Richard Nixon authorized the Watergate burglary and subsequent cover-up to advance his own political ambitions. Because Nixon’s lies were done for the craven purpose of getting and holding political power, his lies – in the minds of the majority of the members of Congress – were elevated to the level of impeachable “high crimes and misdemeanors.”
Bill Clinton had sex in the White House with Monica Lewinsky, but Congress concluded he’d lied about it to maintain political power. Another impeachable crime.
The real scandal of the Downing Street Memos, with the greatest potential to leave the Bush presidency in permanent disgrace, is their implication that lies may have been put forward to help Bush, Republicans, and Blair politically. If Bush lied to gain and keep political power, precedent suggests he and his collaborators in the administration may even be vulnerable to impeachment.
Conservatives say the Bush claims of WMD and “mushroom clouds” were a “lie of ignorance.” Condoleezza Rice periodically does the talk-show circuit and repeats the “lie of ignorance” myth. “The entire world thought Saddam had WMD,” she and other Bush representatives suggest over and over again. “We had bad intelligence.”
This is a lie to cover up a more damaging lie. “The entire world” was, in fact, watching and listening to Hans Blix, who was telling us that he couldn’t find any evidence of WMD – or any other sort of threat – in Iraq. Most of our allies were convinced that Saddam did not have WMD, or that if he did have some small stockpiles left they were so insignificant and degraded that they were irrelevant. This is why the only permanent member of the UN Security Council to join us in attacking Iraq was Blair’s UK: China, France, and Russia didn’t believe Iraq represented a threat to them, to us, or even to its neighbors.

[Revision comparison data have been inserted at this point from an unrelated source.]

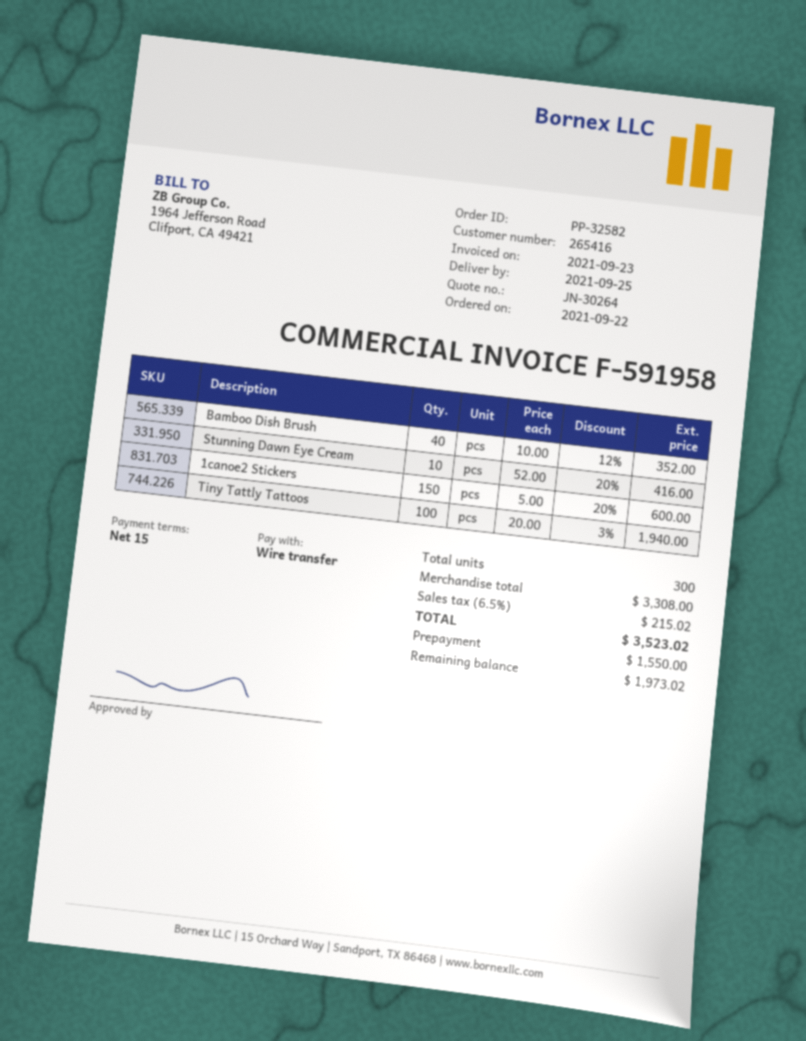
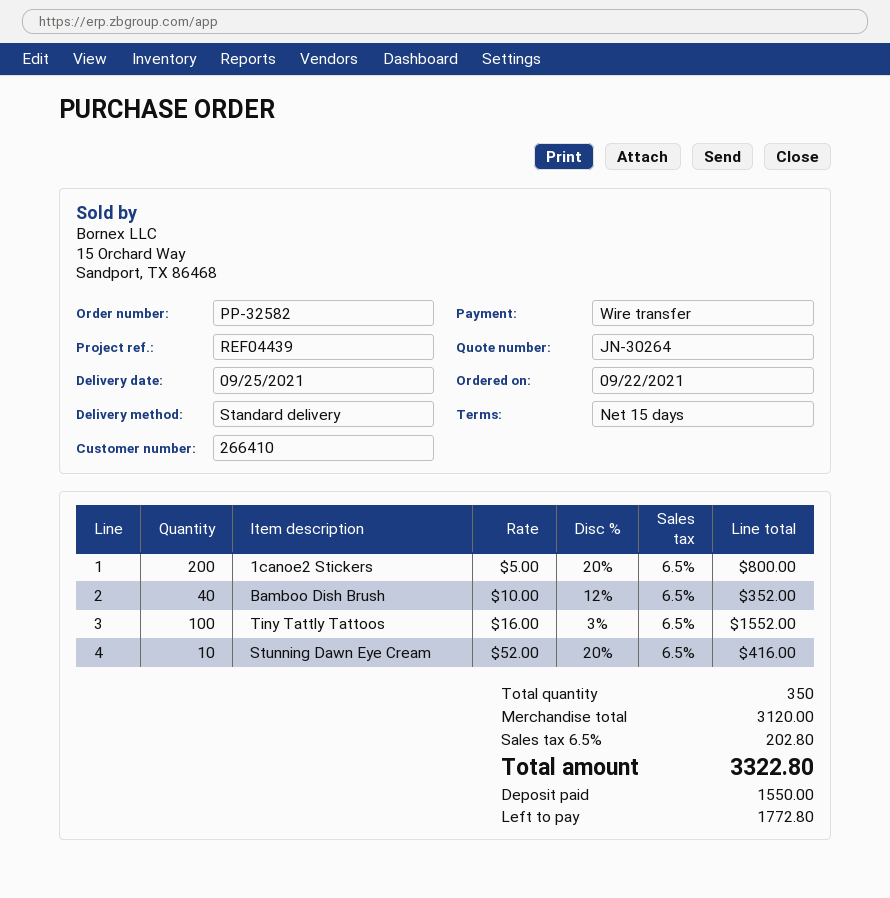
customer number: 265416 -> 266410
1canoe2 Stickers: 150 x 5.00 - 20% = 600.00 -> 200 x 5.00 - 20% = 800.00
Tiny Tattly Tattoos: 100 x 20.00 - 3% = 1940.00 -> 100 x 16.00 - 3% = 1552.00
total quantity: 300 -> 350
subtotal: 3308.00 -> 3120.00
tax: 6.5% = 215.02 -> 6.5% = 202.80
total: 3523.02 -> 3322.80
balance: 1973.02 -> 1772.80

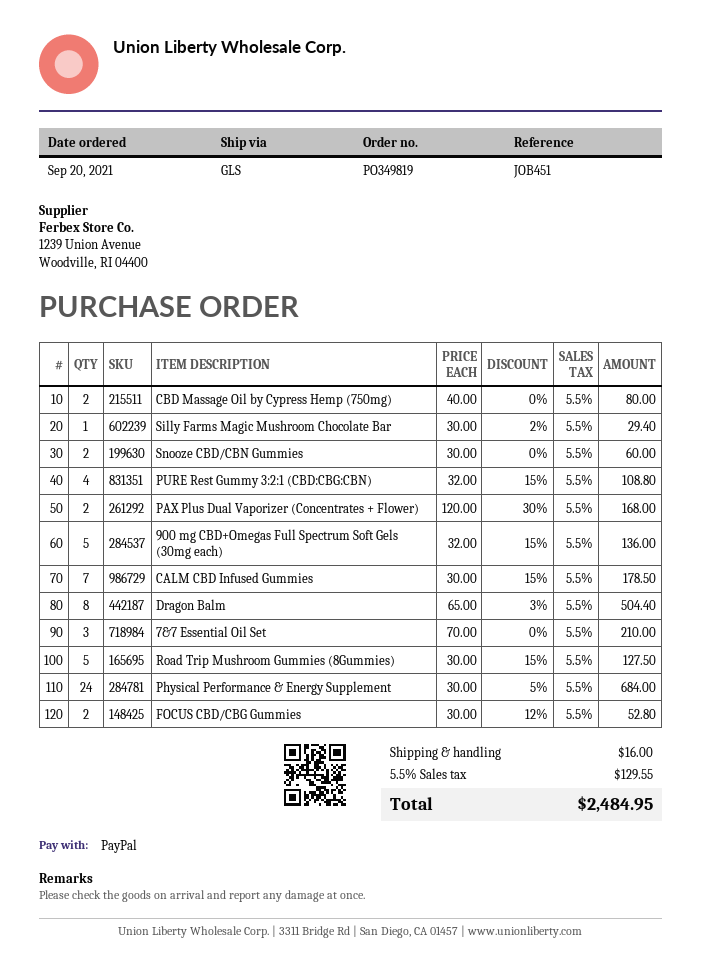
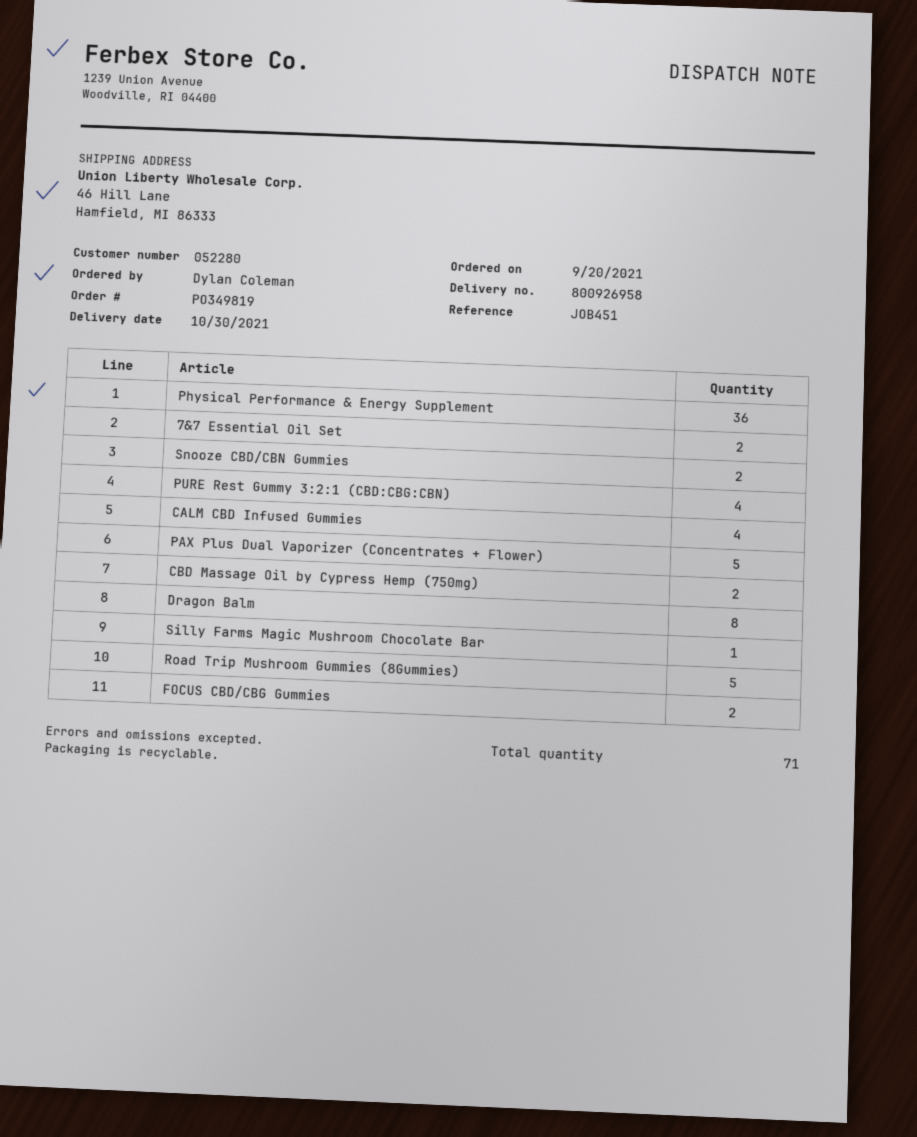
PAX Plus Dual Vaporizer (Concentrates + Flower): 2 -> 5
900 mg CBD+Omegas Full Spectrum Soft Gels (30mg each): 5 -> none
CALM CBD Infused Gummies: 7 -> 4
7&7 Essential Oil Set: 3 -> 2
Physical Performance & Energy Supplement: 24 -> 36

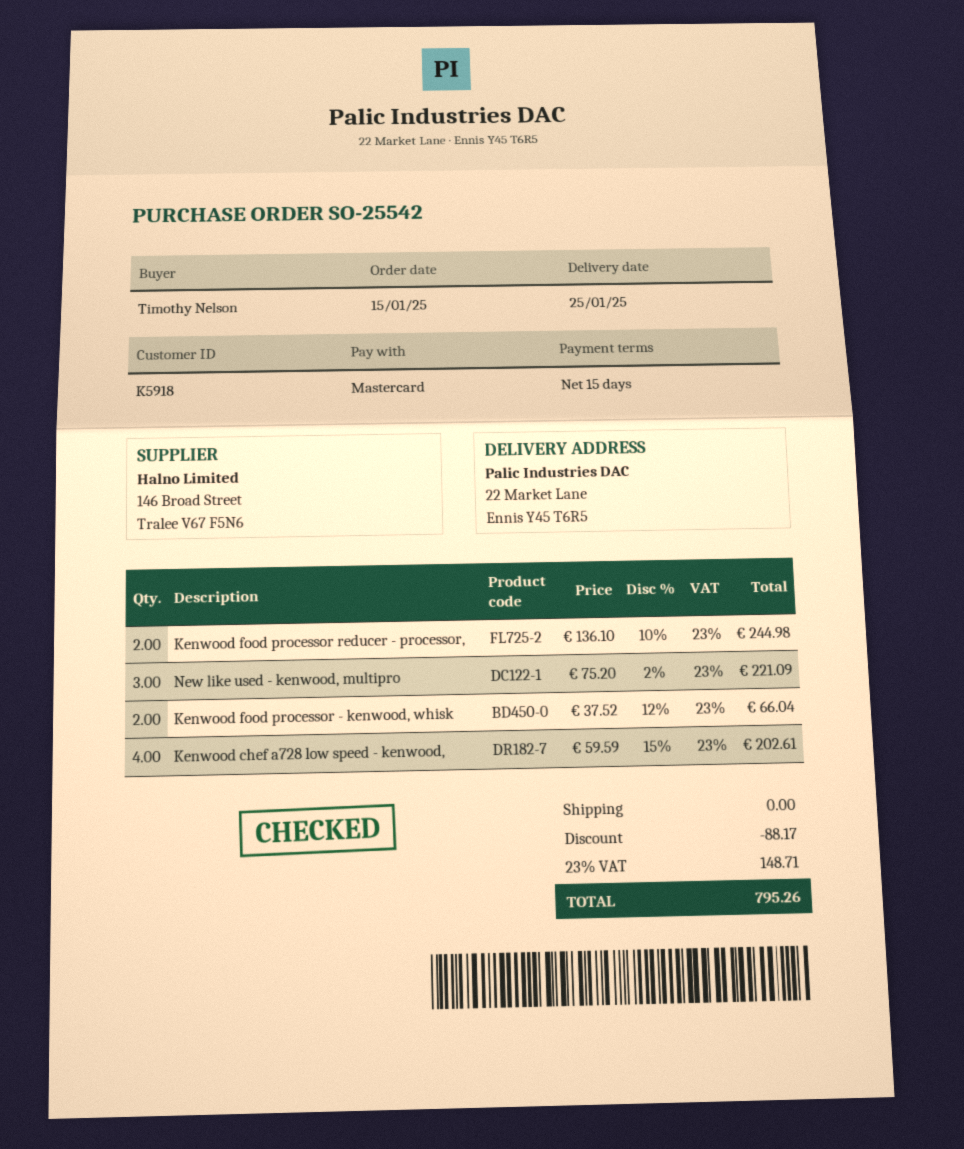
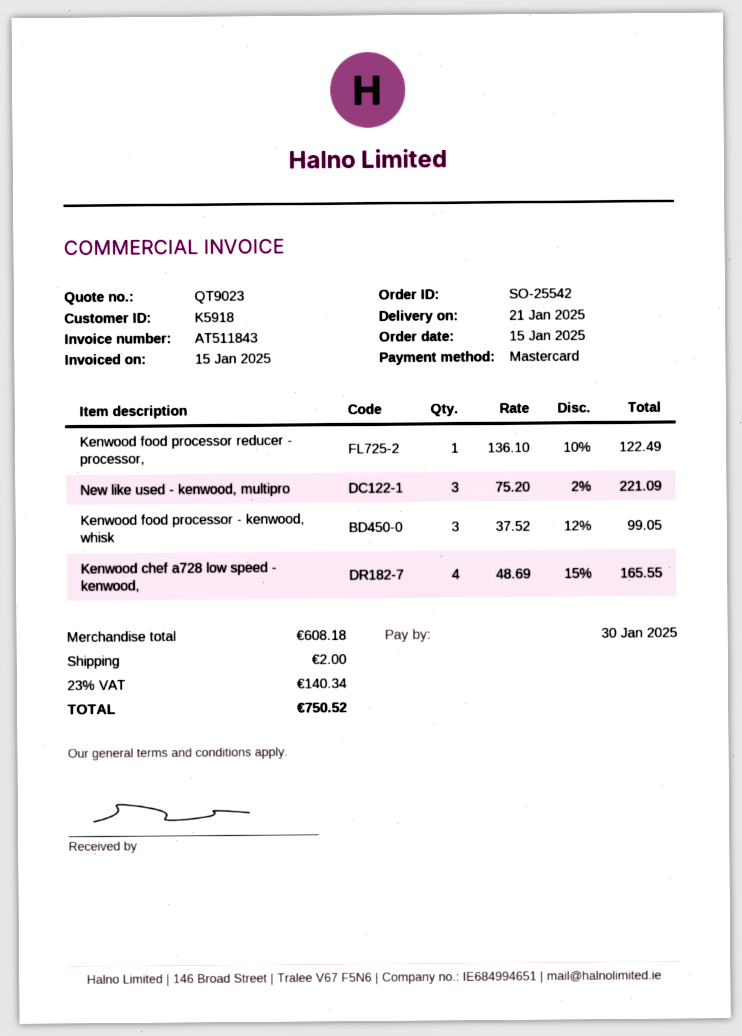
delivery date: 2025-01-25 -> 2025-01-21
Kenwood food processor reducer - processor,: 2 x 136.10 - 10% = 244.98 -> 1 x 136.10 - 10% = 122.49
Kenwood food processor - kenwood, whisk: 2 x 37.52 - 12% = 66.04 -> 3 x 37.52 - 12% = 99.05
Kenwood chef a728 low speed - kenwood,: 4 x 59.59 - 15% = 202.61 -> 4 x 48.69 - 15% = 165.55
discount: 88.17 -> none
shipping: 0.00 -> 2.00
tax: 23% = 148.71 -> 23% = 140.34
total: 795.26 -> 750.52

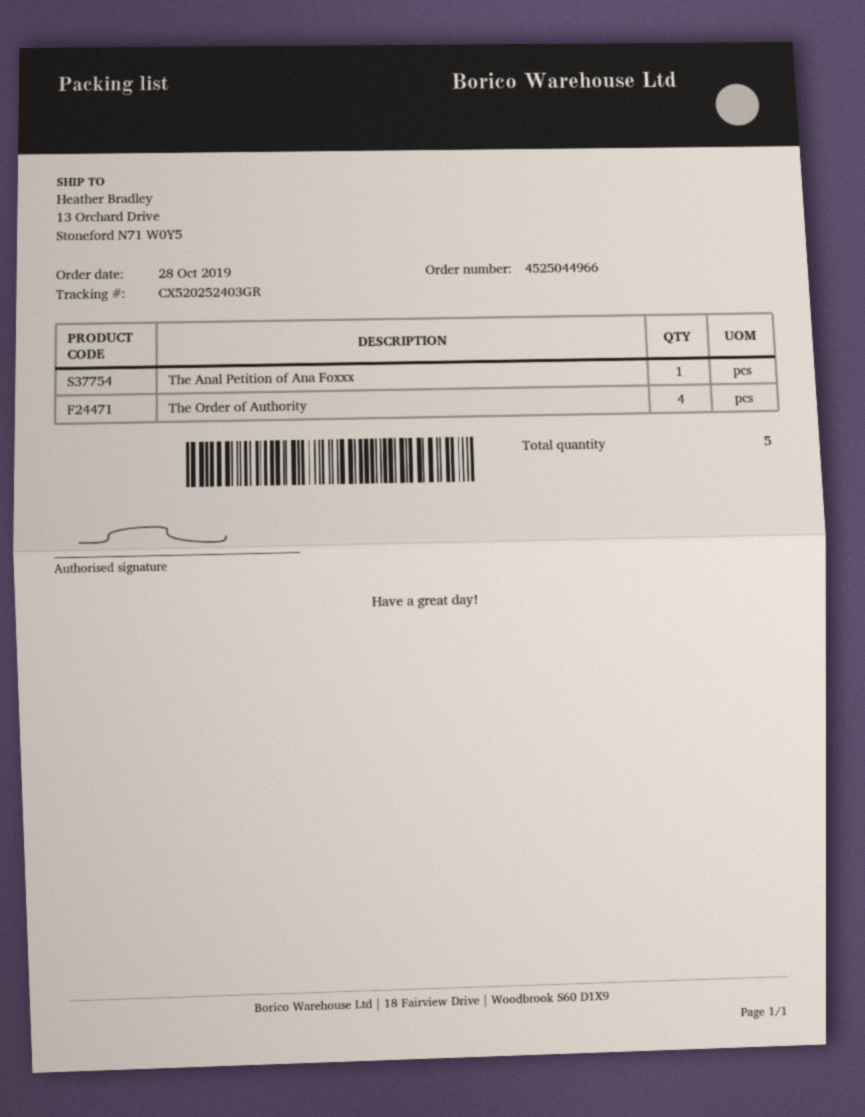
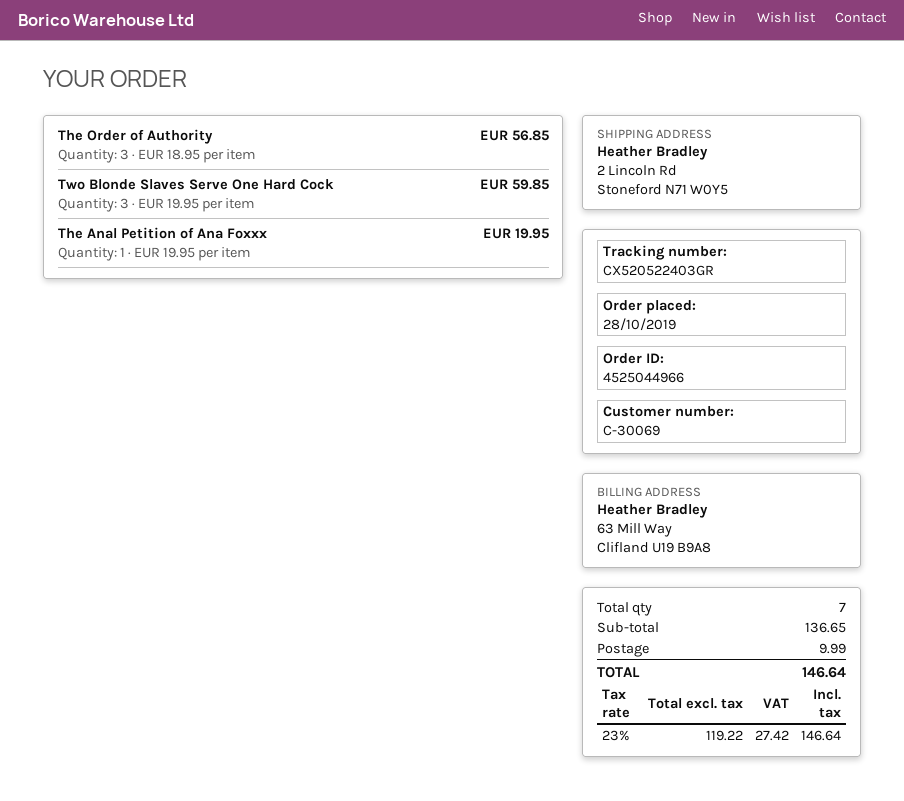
tracking number: CX520252403GR -> CX520522403GR
ship to: 13 Orchard Drive, Stoneford N71 W0Y5 -> 2 Lincoln Rd, Stoneford N71 W0Y5
The Order of Authority: 4 -> 3
Two Blonde Slaves Serve One Hard Cock: none -> 3
total quantity: 5 -> 7

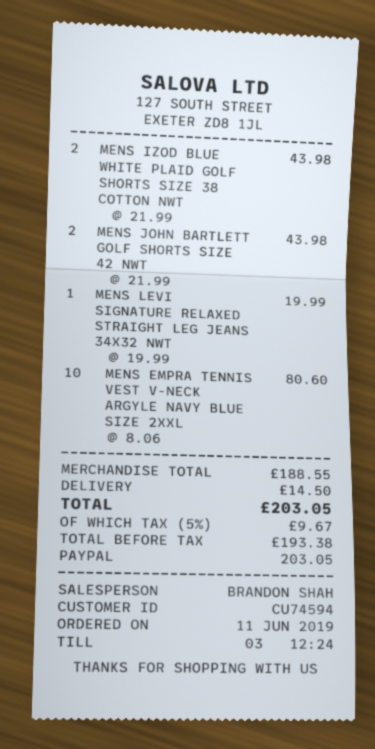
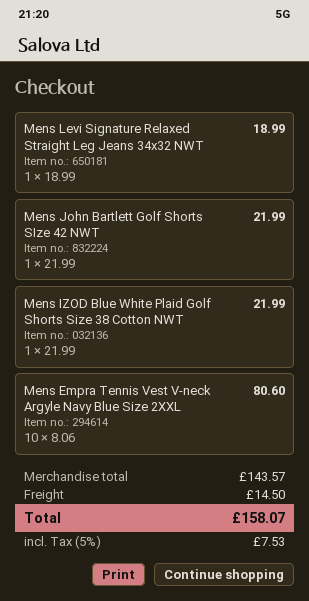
MENS IZOD BLUE WHITE PLAID GOLF SHORTS SIZE 38 COTTON NWT: 2 x 21.99 = 43.98 -> 1 x 21.99 = 21.99
MENS JOHN BARTLETT GOLF SHORTS SIZE 42 NWT: 2 x 21.99 = 43.98 -> 1 x 21.99 = 21.99
MENS LEVI SIGNATURE RELAXED STRAIGHT LEG JEANS 34X32 NWT: 1 x 19.99 = 19.99 -> 1 x 18.99 = 18.99
subtotal: 188.55 -> 143.57
tax: 5% = 9.67 -> 5% = 7.53
total: 203.05 -> 158.07

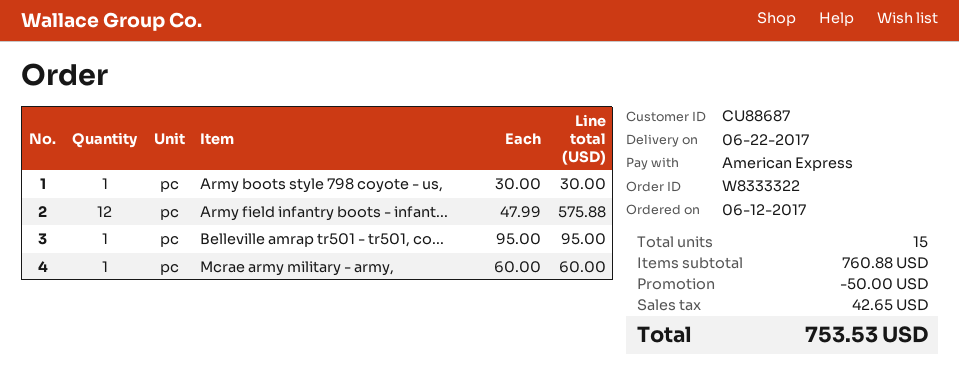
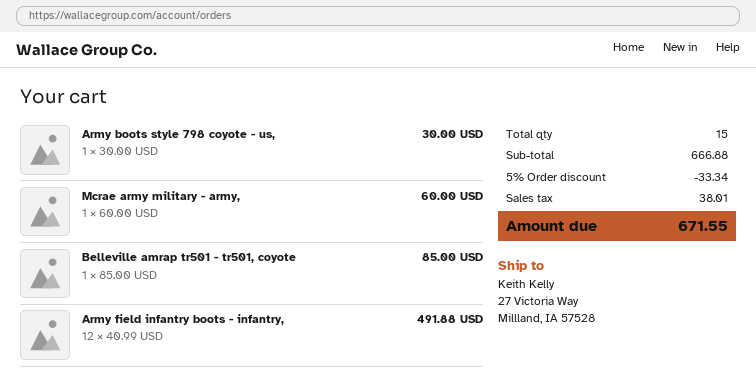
Army field infantry boots - infant...: 12 x 47.99 = 575.88 -> 12 x 40.99 = 491.88
Belleville amrap tr501 - tr501, co...: 1 x 95.00 = 95.00 -> 1 x 85.00 = 85.00
subtotal: 760.88 -> 666.88
discount: 50.00 -> 33.34
tax: 42.65 -> 38.01
total: 753.53 -> 671.55

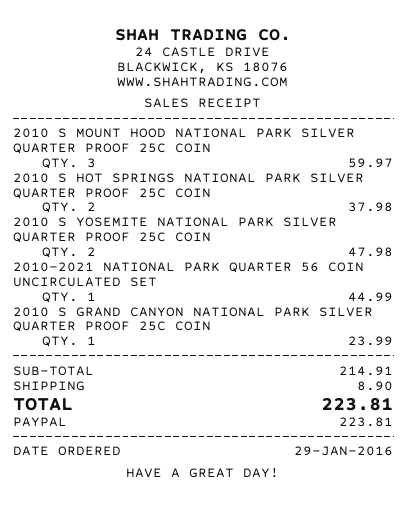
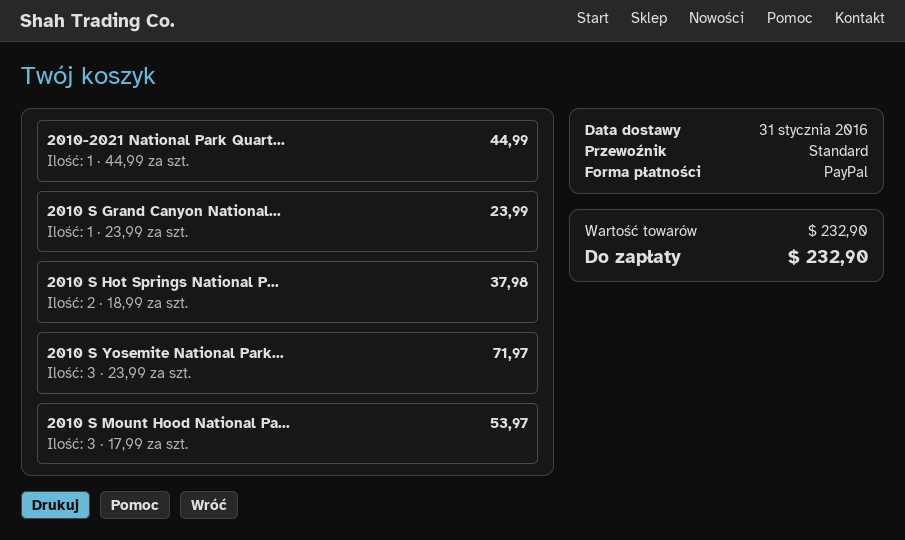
2010 S MOUNT HOOD NATIONAL PARK SILVER QUARTER PROOF 25C COIN: 3 for 59.97 -> 3 for 53.97
2010 S YOSEMITE NATIONAL PARK SILVER QUARTER PROOF 25C COIN: 2 for 47.98 -> 3 for 71.97
subtotal: 214.91 -> 232.90
shipping: 8.90 -> none
total: 223.81 -> 232.90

Nonetheless, Bush keeps trying to push this lie-to-cover-up-a-lie. In his June 19, 2005 radio address, he suggested that the Saudis who flew the planes into the World Trade Center were actually Iraqis. “We went to war because we were attacked,” he said, hoping Americans’ memories are short.
US media pundits, knowing the “WMD lie” and the “Saddam attacked us” lie for what they are, mostly suggest that Bush’s use of WMD and terrorism to justify invading Iraq was a “lie of convenience.” The implicit assumption is that Bush did this because of a “greater good”; that even though he lied, he was doing so to advance America’s interests. This helps pundits to feel like they’re part of an in-crowd elite who know what’s best for America, even if they can’t tell the children – er – citizens.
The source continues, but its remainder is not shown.